Strict & Particular Baptists, to the best of my knowledge, who are called to the Ministry of the Word do not use non-Scriptural titles, such as 'Reverend', nor wear any items of religious clothing, such as a 'clerical collar'. Such ministers are not ordained by any denominational organisation, for there is none, and have no authority other than their calling by God and that of their own gathering.

Strict & Particular Baptists are particularly concerned to ensure that the Lord Jesus Christ is alone exalted in all ministry and worship. These brethren are aware that no man can project himself as a great preacher and, at the same time, present Christ as a Mighty Saviour, they are acutely aware that no worship can be man-pleasing and, at the same time, be a sweet smelling savour to God. 
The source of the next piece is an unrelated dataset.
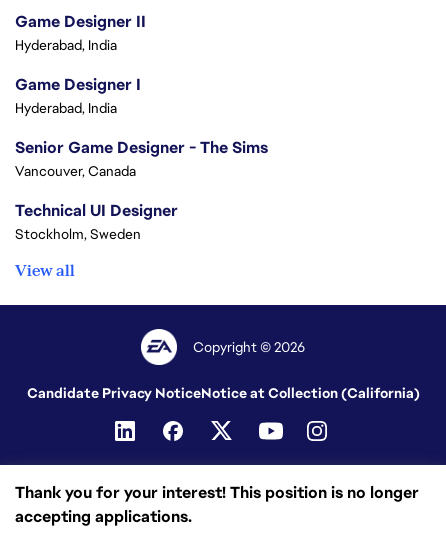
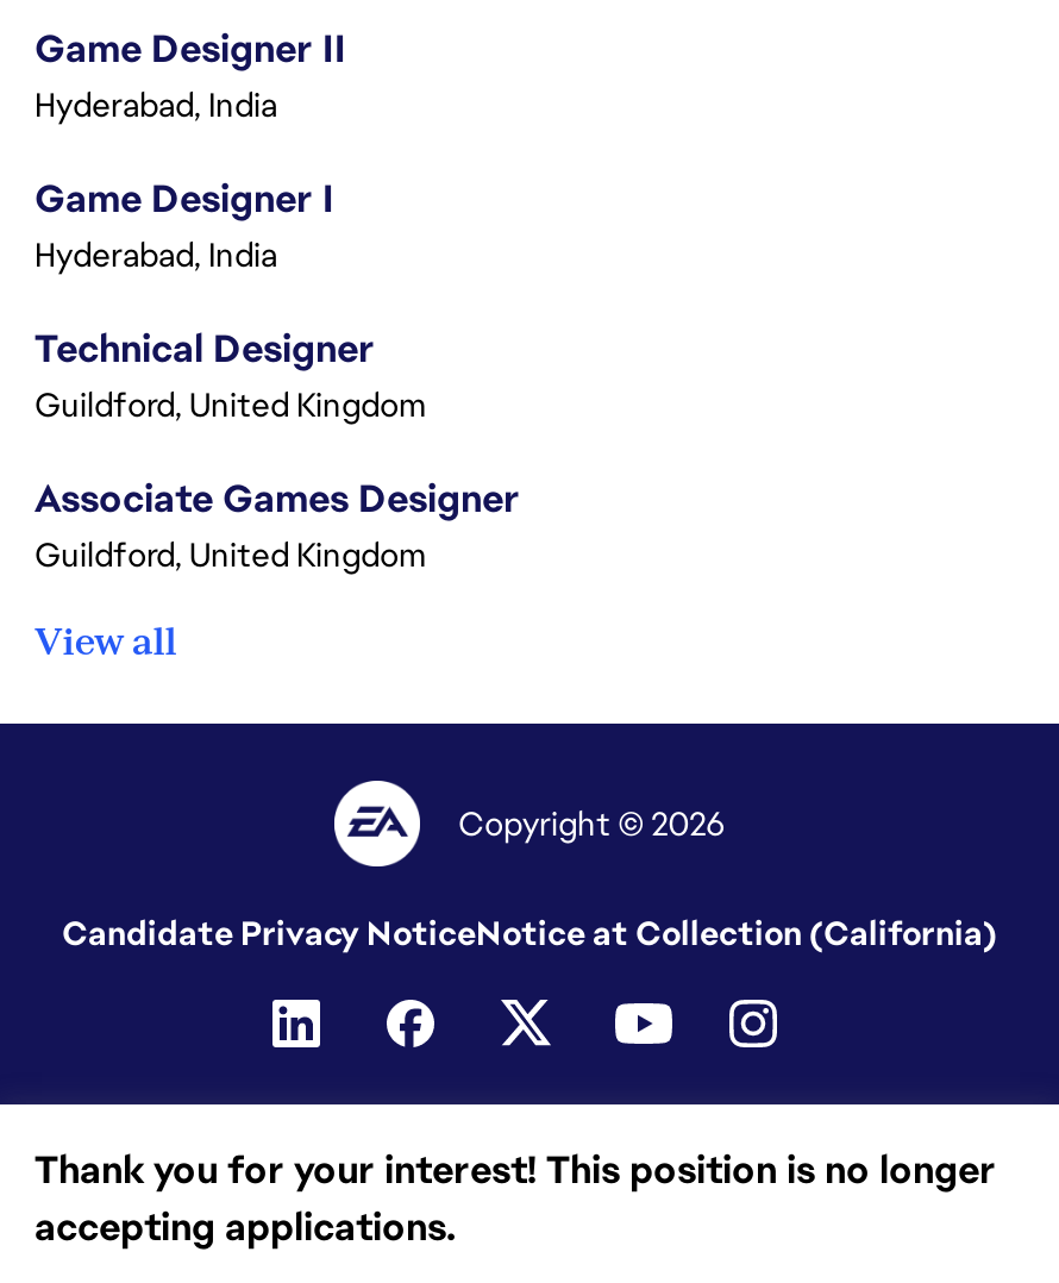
[15,137,268,180] Senior Game Designer - The Sims | Vancouver, Canada -> [35,324,427,426] Technical Designer | Guildford, United Kingdom
[15,200,178,243] Technical UI Designer | Stockholm, Sweden -> [35,474,520,576] Associate Games Designer | Guildford, United Kingdom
Strict & Particular Baptists believe in the resurrection of the dead and in the imminent, glorious and eternal, return of our Lord Jesus Christ. However, they do not, generally, get involved in the various disputes between the advocates of the several, competing, millennial theories. 

Strict & Particular Baptists do not consider themselves superior to other Christians. They simply believe that they are unworthy sinners who have been shown unmerited, divine, grace and mercy.

Strict & Particular Baptists do have a social conscience. They, collectively, support trust funds for the help of those who are in need, particularly the elderly and poor of the household of faith. Also there are funds to help with property, publishing, and a library. This is done without any official denominational oversight, thus preserving the autonomy of the local gatherings.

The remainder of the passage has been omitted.